O recente desenvolvimento da transformação de plantas (inserção de um novo locus ou a substituição de um alelo, sempre a partir de DNA isolado in vitro) abre uma alternativa (plantas transgénicas) às linhas congénicas, e neste processo as técnicas de mapeamento são também essenciais.

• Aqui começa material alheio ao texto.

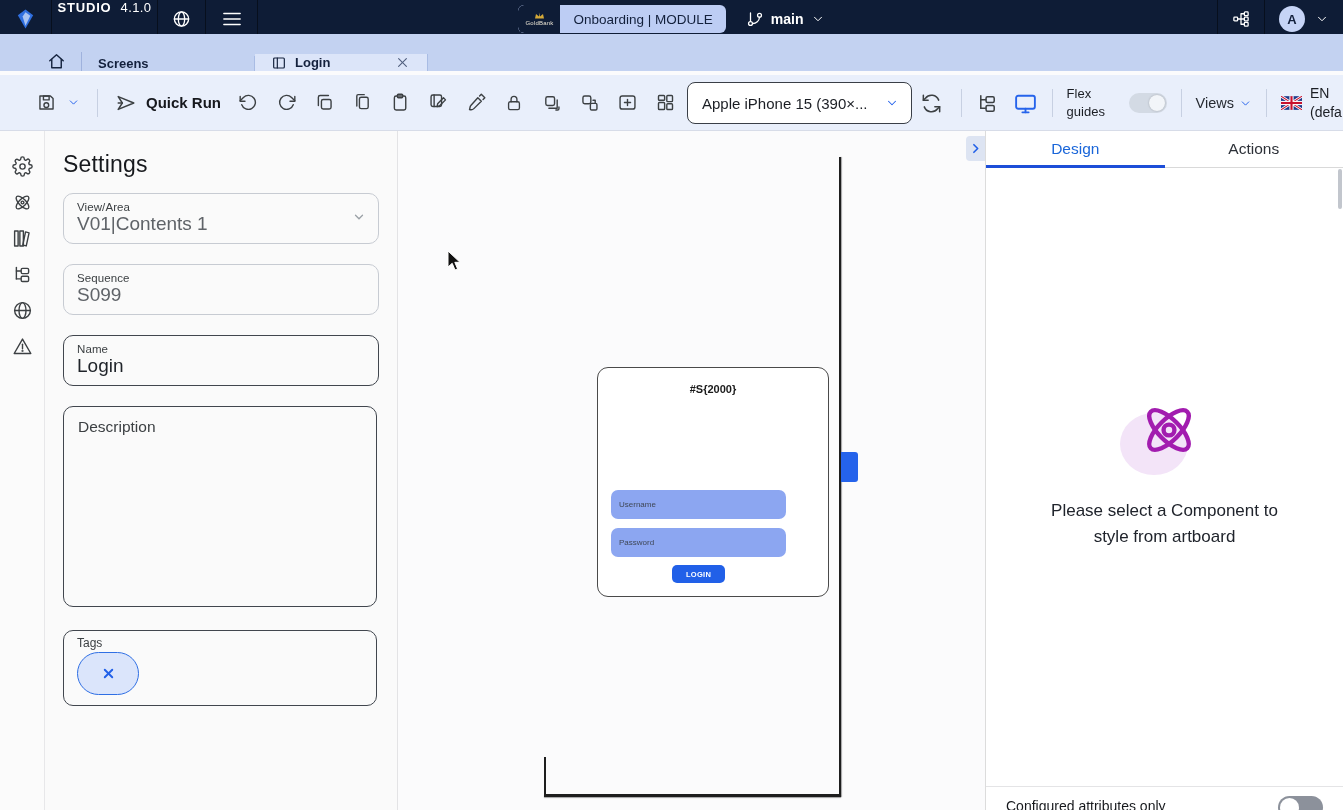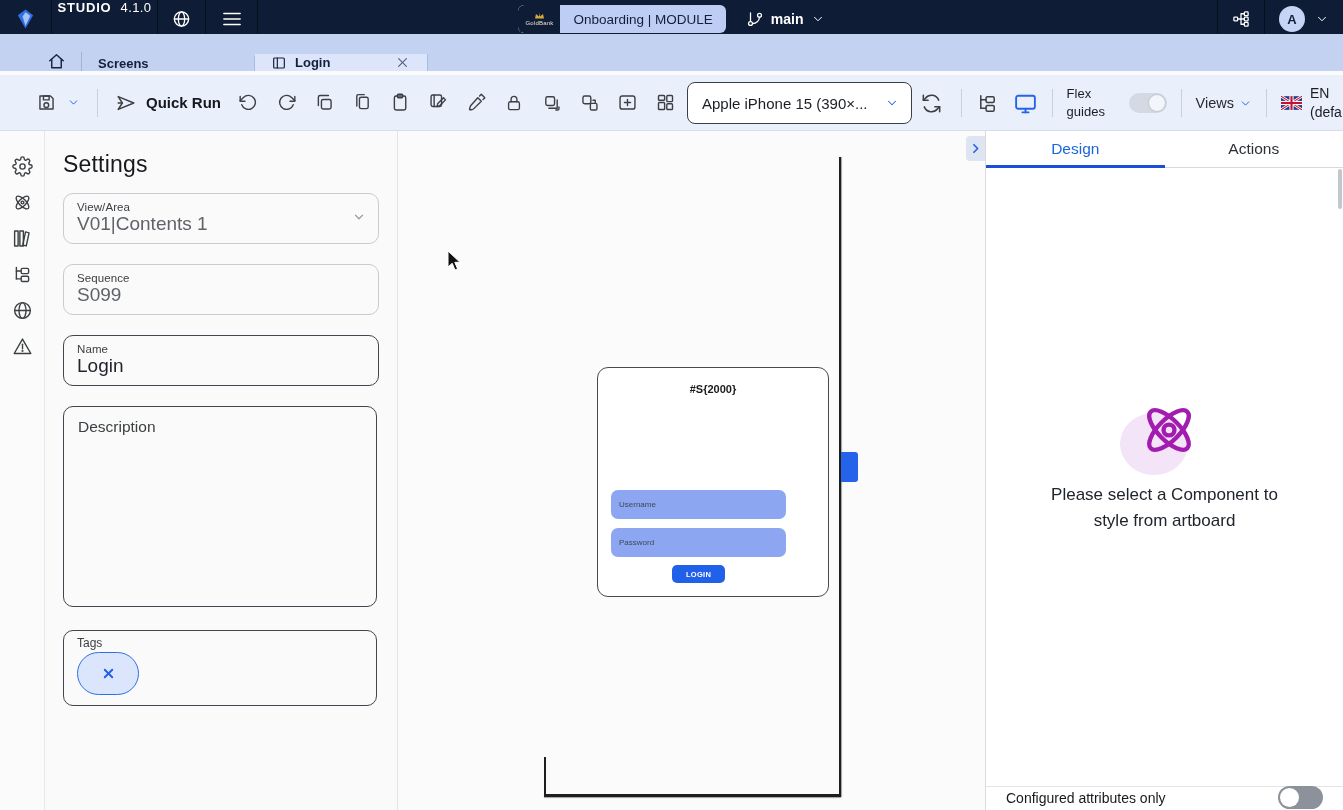--- a/index.html
+++ b/index.html
@@ -89,22 +89,22 @@
   
   .inspector { position:absolute; right:0; top:131px; width:358px; bottom:0; background:#fff; border-left:1px solid #dcdcdc; }
   .insp-tabs { display:flex; height:37px; border-bottom:1px solid #d9d9d9; }
   .insp-tab { flex:1; display:flex; align-items:center; justify-content:center; font-size:15.5px; color:#2d3138; position:relative; }
   .insp-tab.active { color:#1a66d9; }
   .insp-tab.active::after { content:""; position:absolute; left:0; right:0; bottom:-1px; height:3px; background:#1d4ed8; }
   .empty { position:absolute; left:0; right:0; top:268px; display:flex; flex-direction:column; align-items:center; }
   .empty .art { position:relative; width:90px; height:74px; }
   .empty .blob { position:absolute; left:0; top:14px; width:68px; height:62px; border-radius:50%; background:#f3e4f8; }
   .empty .atom { position:absolute; left:18px; top:0; }
-  .empty .msg { margin-top:9px; width:240px; text-align:center; font-size:17px; color:#20242c; line-height:1.5; }
-  .insp-footer { position:absolute; left:0; right:0; bottom:0; height:24px; border-top:1px solid #e4e4e6; padding:9px 20px 12px 20px; display:flex; align-items:center; justify-content:space-between; background:#fff; }
+  .empty .msg { margin-top:25px; width:240px; text-align:center; font-size:17px; color:#20242c; line-height:1.5; }
+  .insp-footer { position:absolute; left:0; right:0; bottom:0; height:24px; border-top:1px solid #e4e4e6; padding:9px 20px 12px 20px; display:flex; align-items:flex-start; justify-content:space-between; background:#fff; }
   .insp-footer .flbl { font-size:14px; color:#17191d; padding-top:2px; }
   .toggle-off { width:45px; height:23px; border-radius:12px; background:#8c919b; position:relative; flex:none; }
   .toggle-off .knob { position:absolute; left:2px; top:2px; width:19px; height:19px; border-radius:50%; background:#fff; }
   .insp-scroll { position:absolute; right:1px; top:38px; width:4px; height:40px; border-radius:2px; background:#c2c6cd; }
 </style>
 </head>
 <body>
 
 <div id="app">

O sistema sanguíneo Rh na espécie humana tem uma tipologia bastante complexa e ilustra bem a questão dos pseudo-alelos. Tal como o sistema AB0, os fenótipos são definidos serologicamente; contudo, a multiplicidade de anti-soros diferentes desembocou no desenvolvimento de dois sistemas diferentes de interpretação da genética deste determinante sanguíneo: num, considera-se existir apenas um locus com múltiplos alelos; no outro, considera-se que há três loci muito próximos entre si, C/c, D/d e E/e, com a resolução de três componentes antigénicas para cada haplótipo (só o locus D/d apresenta dominância completa; de resto, não se conseguiu obter nenhum soro anti-d). Os dois sistemas têm na prática a correspondência expressa na tabela seguinte:
| Sistemas genéticos | |||||||
| Anti-soros | anti-C | anti-c | anti-D | anti-E | anti-e | Fisher-Race (haplótipos) | Wiener (alelos) |
|---|---|---|---|---|---|---|---|
| Fenótipos | – | + | – | – | + | cde | r |
| – | + | + | – | + | cDe | R0 | |
| + | – | + | – | + | CDe | R1 | |
| – | + | + | + | – | cDE | R2 | |
| + | – | + | + | – | CDE | RZ | |
| + | – | – | – | + | Cde | r' | |
| – | + | – | + | – | cdE | r" | |
| + | – | – | + | – | CdE | rY | |
Se se tratar realmente de 3 loci, o sistema de Wiener estaria a indicar, na realidade, "pseudo-alelos", no entanto sem qualquer prejuízo prático: a taxa de recombinação entre loci muito próximos entre si pode chegar a ser da mesma ordem de grandeza que a taxa de mutação e por isso cada haplótipo pode ser tratado como um alelo (por exemplo, a passagem, por crossover, de um haplótipo cDe para um CDe poderia ser considerada como a mutação de R0 para R1).
Alternativamente, cada alelo codifica um produto com três determinantes antigénicos variáveis, resolúveis nos 5 tipos principais de soros descritos na tabela. Então os "loci" do sistema de Fisher-Race corresponderiam aos 3 determinantes antigénicos C/c, D e E/e. Este tipo de ambiguidade pode encontrar-se em qualquer organismo — por exemplo, as enormes séries alélicas de alguns sistemas de auto-incompatibilidade das plantas poderiam resultar de pseudo-alelismo, por exemplo por duplicação genética (cf. "mutação"). Há pelo menos uma possível consequência desta ambiguidade: a interpretação dos pleiotropismos. Um efeito pleiotrópico pode ser causado por um pseudo-alelo e não por um alelo, e só o isolamento dos genes em causa por métodos moleculares, ou a definição da base molecular do fenótipo antigénico, auxiliadas pela interpretação ontogénica e fisiológica dos fenótipos, pode resolver a ambiguidade. A não ser que se demonstre uma taxa de recombinação (e consequente dissociação entre os fenótipos correlacionados) demasiado alta para ser de mutação.